The Stoeger Coach Gun has been produced in 12 gauge. The chambers are three inches long, to accommodate either 2¾ inch or 3 inch shells. Barrel lengths include 18, 20 and 24 inch. The gun has a raised center rib with a brass bead front sight. The Coach Gun has dual triggers, one for each barrel. The safety mechanism is located on the tang, on the upper rear part of the receiver. Opening the action automatically engages the safety. To comply with cowboy action shooting regulations, the gun does not have ejectors, but it does have an extractor.

==Models==

- Coach Gun – The standard model has fixed chokes, one Improved Cylinder and one Modified, and does not have a recoil pad. Different variations have a hardwood, walnut, or synthetic stock and fore-end, and a blued, matte nickel, or polished nickel receiver and barrels. Most versions have an American style pistol grip stock, but the Coach Gun has also been produced with an English style straight stock.

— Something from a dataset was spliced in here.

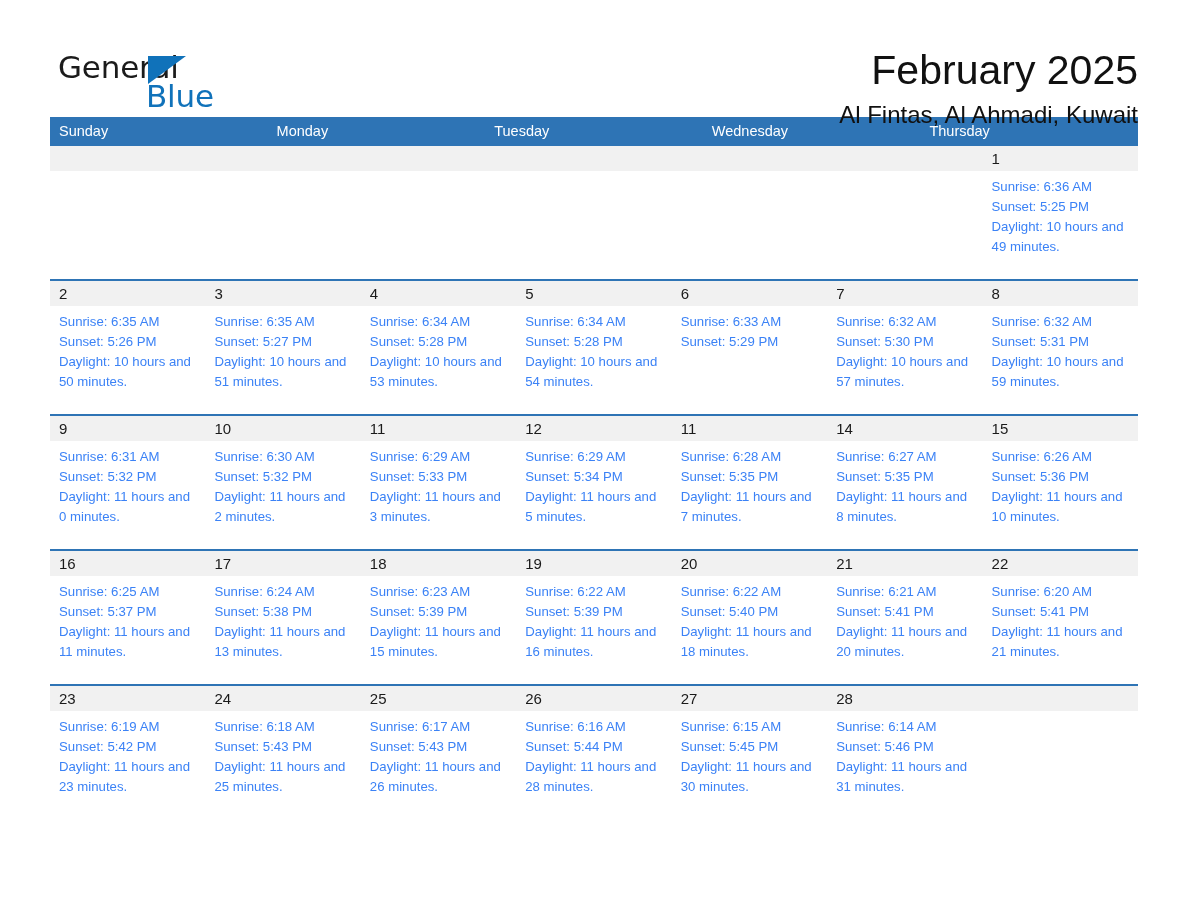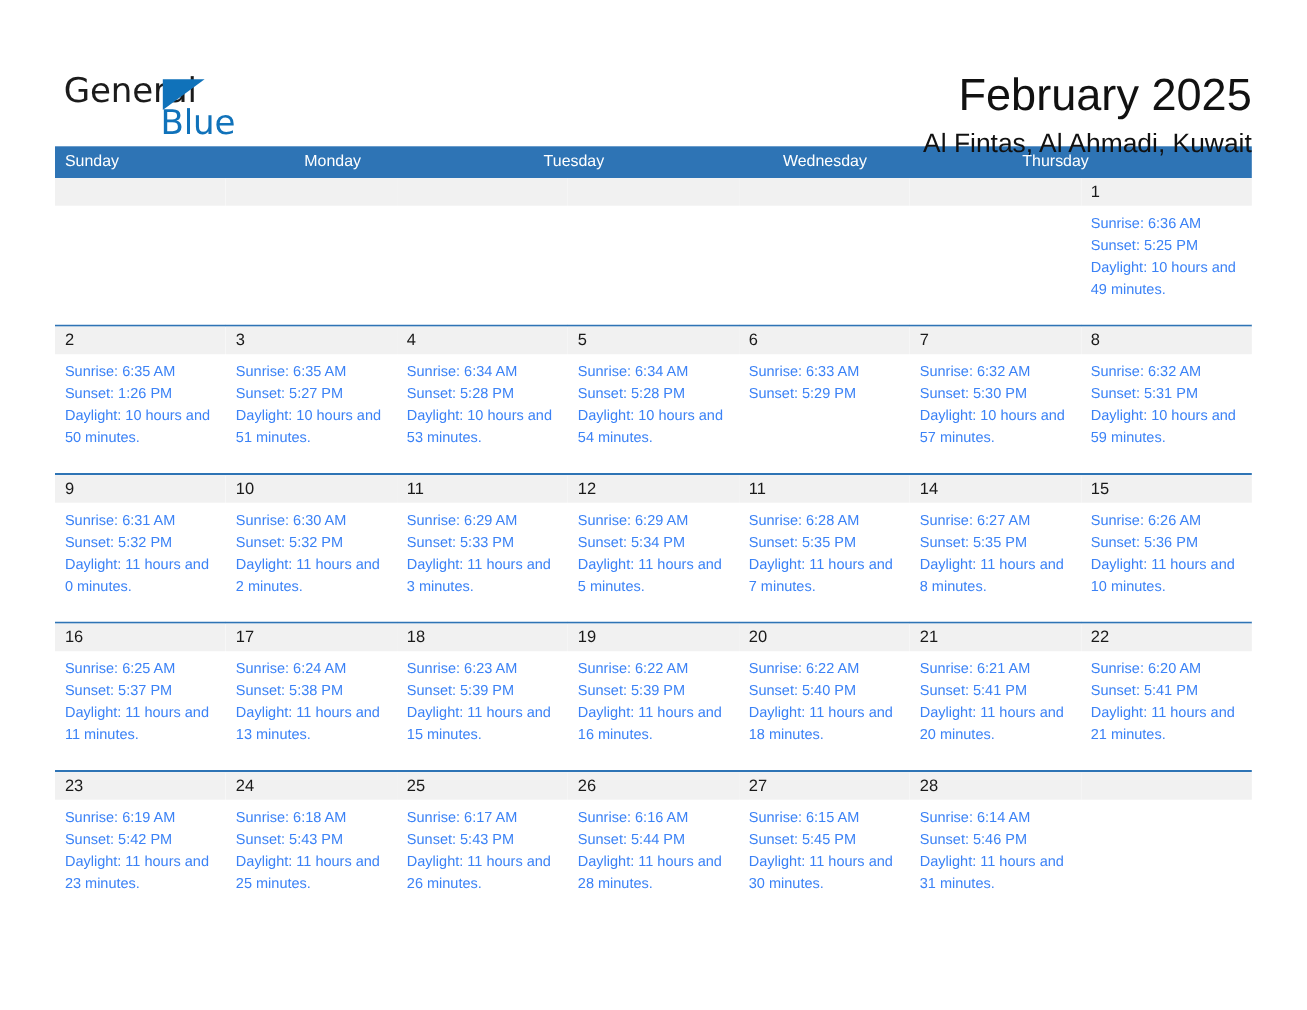"General" .page { padding: 16px 50px -> 0 50px }
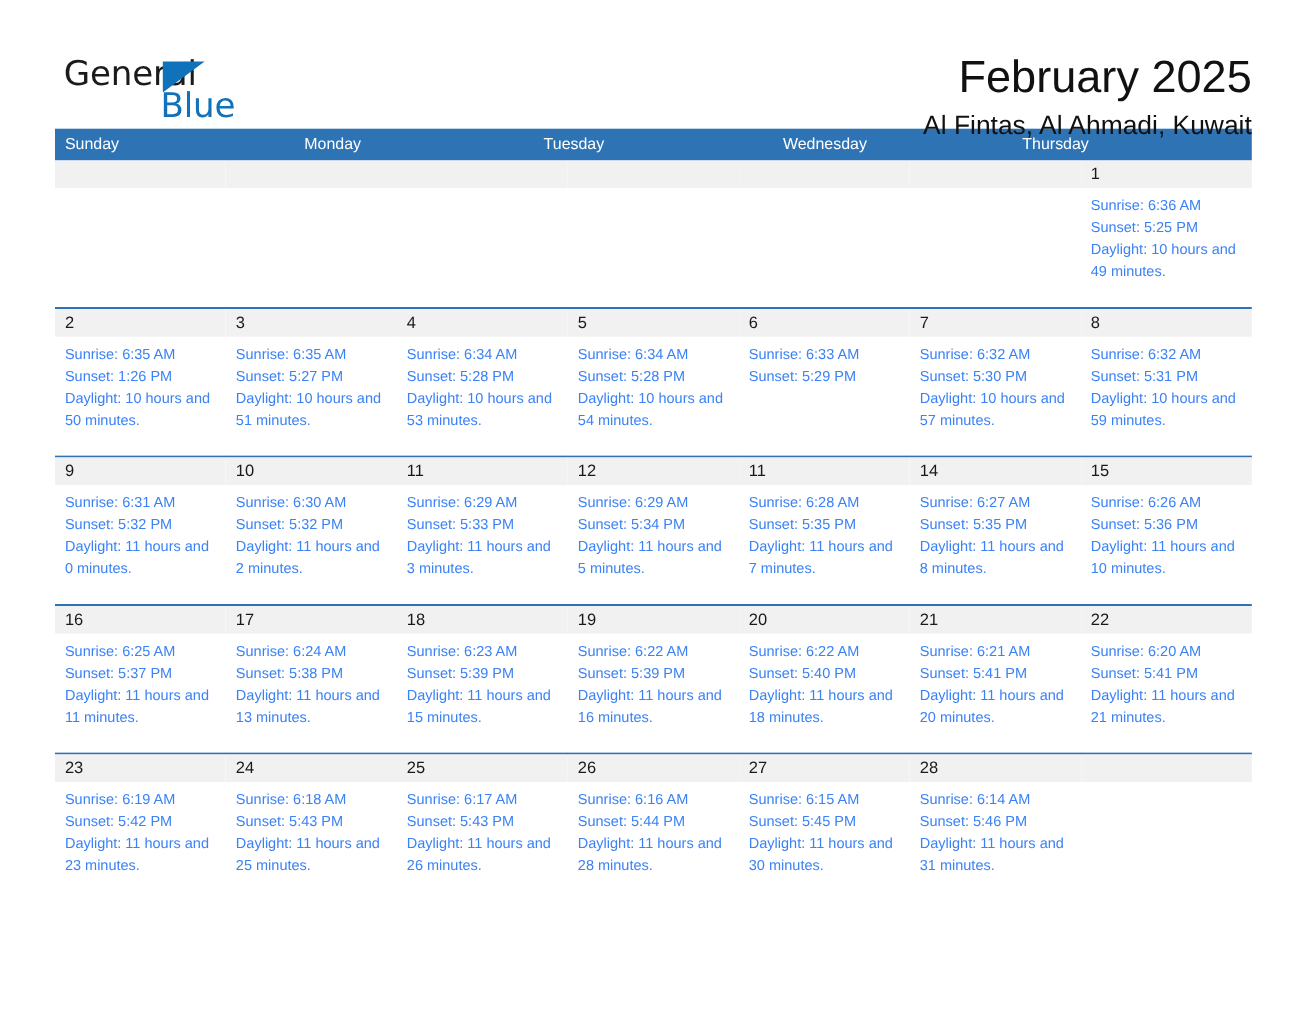"Sunset: 1:26 PM" div { text: 1:26 -> 5:26 }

- Coach Gun Supreme – The Coach Gun Supreme has screw-in choke tubes, and is equipped with a recoil pad. It features an AA-grade walnut stock and fore-end. Different versions have blued, nickel-plated, stainless steel receivers and barrels.
- Double Defense – The recently introduced Double Defense is tactically designed for home defense. It has a black matte finish and two picatinny rails for add-on tactical accessories, such as a laser sight or flashlight. The gun has a single trigger, ported barrels, internal hammer design and a fixed Improved Cylinder choke.